Tout ce qu’Il vous dira, faites-le ! Conférence de Mgr Jean-Pierre Delville

2015-08-18 - Conf. Mgr Delville (5)

Tout ce qu’il vous dira, faites-le (Jean 2,5) : Marie et la mission

Conférence donnée par Mgr Jean-Pierre Delville à Lourdes le 18 août 2015

Le quatrième évangile, l’évangile selon saint Jean, ne cite que deux fois Marie, mais à deux moments stratégiques : aux noces de Cana (chapitre 2) et au pied de la croix de Jésus (chapitre 19). Dans les deux cas, curieusement, Jésus l’appelle « femme », et non « maman » ; et l’évangéliste la nomme « la mère de Jésus », et pas Marie. On pourrait se demander pourquoi. On peut penser que Marie acquiert un statut spécial : elle n’est plus seulement une personne privée, appelée Myriam (en français Marie) et maman d’un fils appelé « Jésus ». Elle devient une femme par excellence et une mère par excellence. Aux noces de Cana, elle est surtout « femme », car elle est la seule femme du récit. Et, au pied de la croix, elle est surtout « mère », car Jésus dit au disciple bien-aimé : Voici ta mère. Dans les deux cas, Marie envoie en mission. Dans le premier cas, elle envoie les serviteurs vers Jésus ; dans le deuxième cas, elle devient la mère des apôtres, c’est-à-dire la mère des envoyés.

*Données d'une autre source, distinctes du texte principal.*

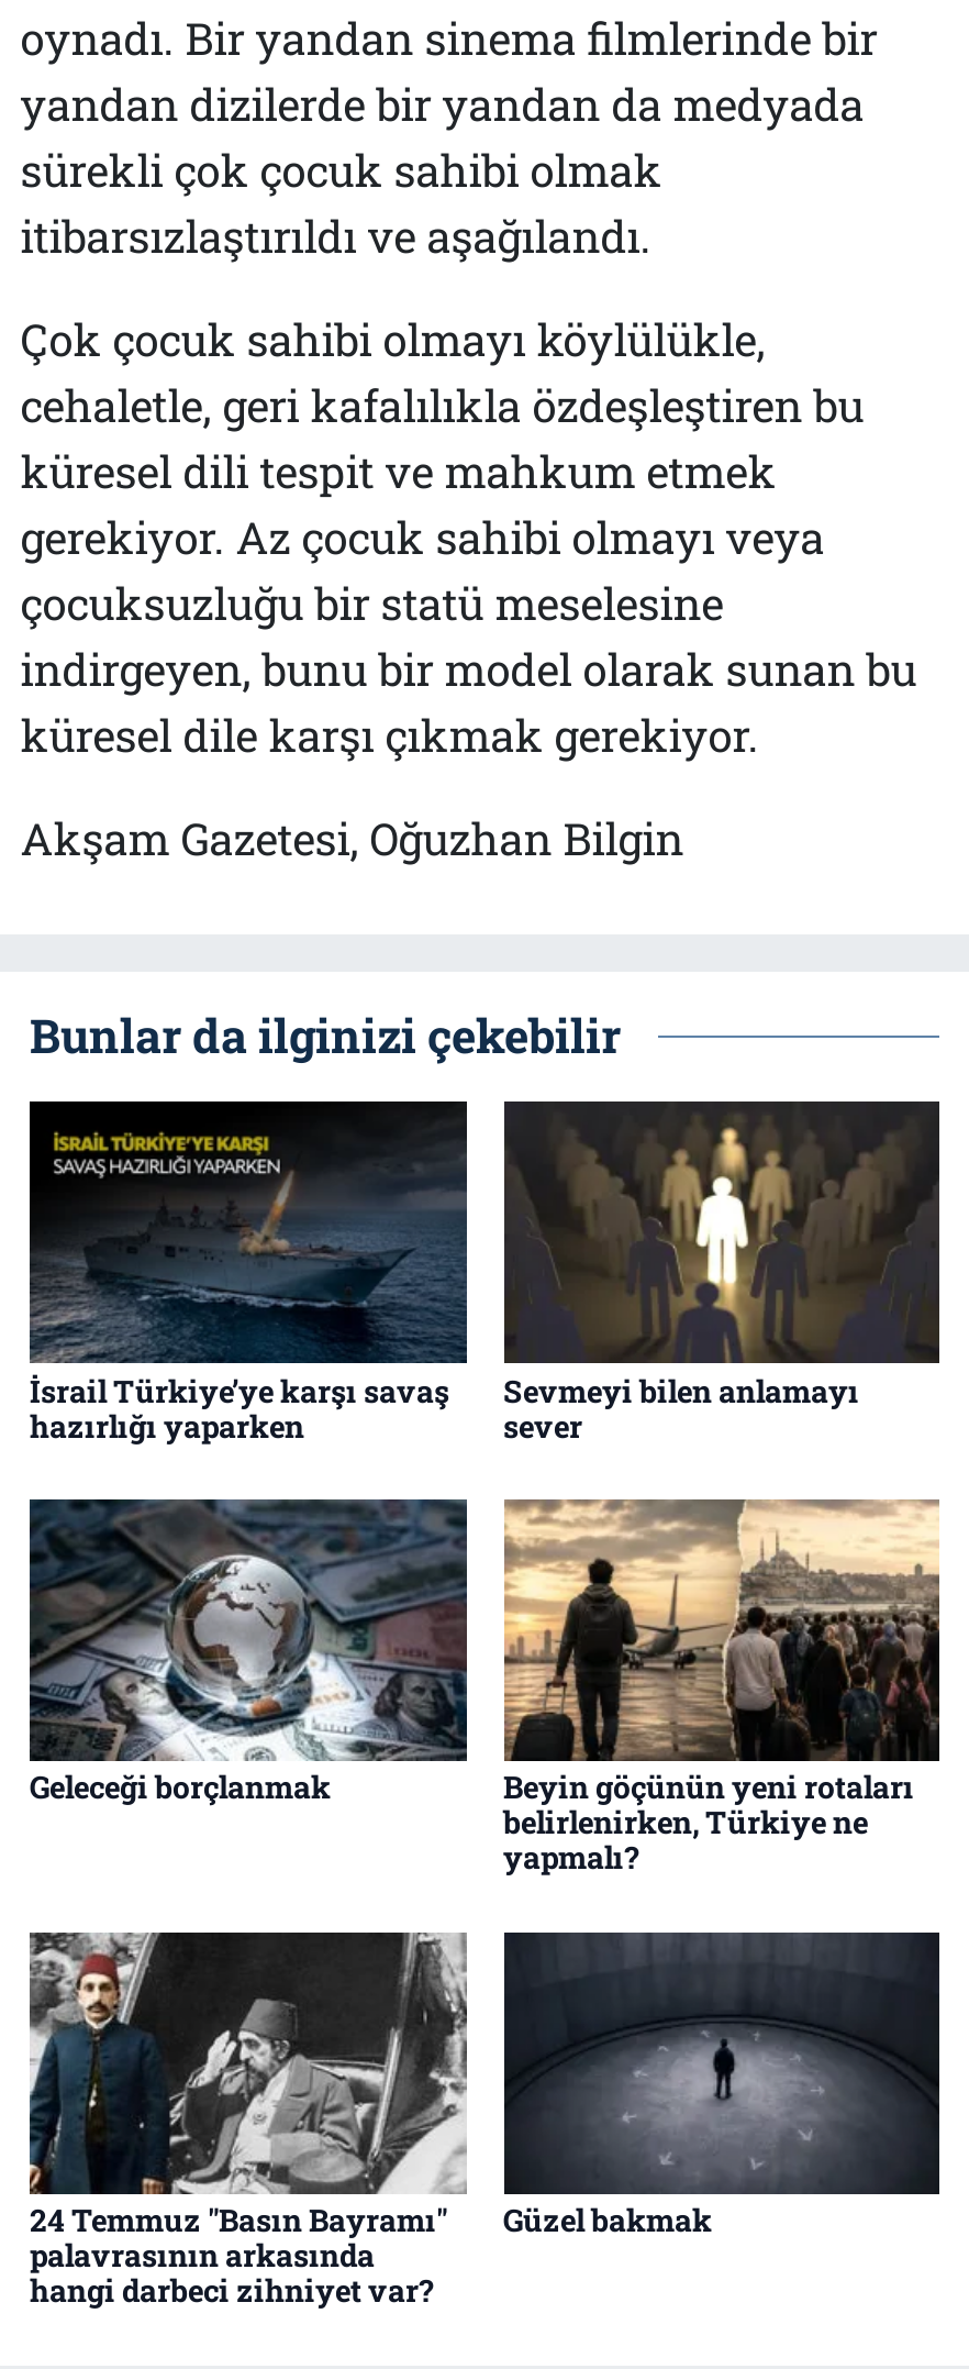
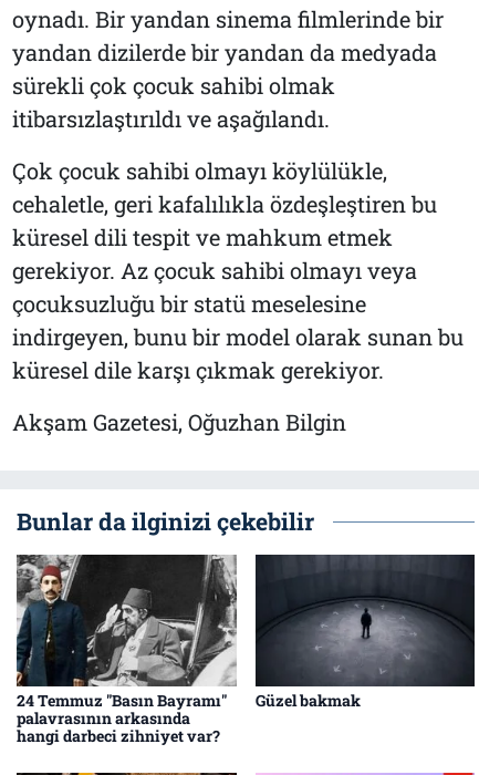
[27,1102,469,1446] [image] | İsrail Türkiye’ye karşı savaş | hazırlığı yaparken -> none
[503,1102,937,1446] [image] | Sevmeyi bilen anlamayı | sever -> none
[27,1497,914,1878] [image] | Geleceği borçlanmak | Beyin göçünün yeni rotaları | belirlenirken, Türkiye ne | yapmalı? -> none
[502,1497,942,1750] [image] -> none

Détaillons un peu cela et lisons d’abord les noces de Cana (Jn 2,1-11, texte de la Bible de Jérusalem).

01 Le troisième jour, il y eut un mariage à Cana de Galilée. La mère de Jésus était là.
02 Jésus aussi avait été invité au mariage avec ses disciples.
03 Or, on manqua de vin. La mère de Jésus lui dit : Ils n’ont pas de vin.
04 Jésus lui répond : Femme, que me veux-tu ? Mon heure n’est pas encore venue.
05 Sa mère dit à ceux qui servaient : Tout ce qu’il vous dira, faites-le.
06 Or, il y avait là six jarres de pierre pour les purifications rituelles des Juifs ; chacune contenait deux à trois mesures, (c’est-à-dire environ cent litres).
07 Jésus dit à ceux qui servaient : Remplissez d’eau les jarres. Et ils les remplirent jusqu’au bord.
08 Il leur dit : Maintenant, puisez, et portez-en au maître du repas. Ils lui en portèrent.
09 Et celui-ci goûta l’eau changée en vin. Il ne savait pas d’où venait ce vin, mais ceux qui servaient le savaient bien, eux qui avaient puisé l’eau. Alors le maître du repas appelle le marié
10 et lui dit : Tout le monde sert le bon vin en premier et, lorsque les gens ont bien bu, on apporte le moins bon. Mais toi, tu as gardé le bon vin jusqu’à maintenant.
11 Tel fut le commencement des signes que Jésus accomplit. C’était à Cana de Galilée. Il manifesta sa gloire, et ses disciples crurent en lui.

On pourrait dire : cherchez l’épouse ! L’épouse, qui se marie ce jour-là, est complètement passée sous silence par l’évangéliste ; c’est Marie qui prend sa place dans le récit ; elle joue vraiment le rôle de la femme, de la maîtresse de maison, de la femme attentive, de la femme qui permet que le mariage soit célébré. L’évangéliste a d’ailleurs une formule solennelle pour décrire sa présence : Il y eut des noces à Cana de Galilée, et la mère de Jésus y était. L’évangéliste ne dit pas qu’elle était invitée ; il dit carrément qu’elle était là. Puis seulement après il ajoute : Jésus aussi fut invité à ces noces, ainsi que ses disciples. Donc, dans le texte, Marie vient d’abord, Jésus arrive ensuite. Marie est là par nature, il était naturel qu’elle soit là. Elle est vraiment chez elle à ce mariage. Elle agit d’ailleurs en maîtresse de maison ; elle observe ce qui se passe et elle voit qu’il manque de vin. Elle intervient alors auprès de Jésus, puis auprès des serviteurs : Tout ce qu’il vous dira, faites-le, dit-elle (Jean 2,5). Marie renvoie aux paroles de Jésus : Tout ce qu’il vous dira, faites-le. Mais elle incite aussi à l’action : faites-le.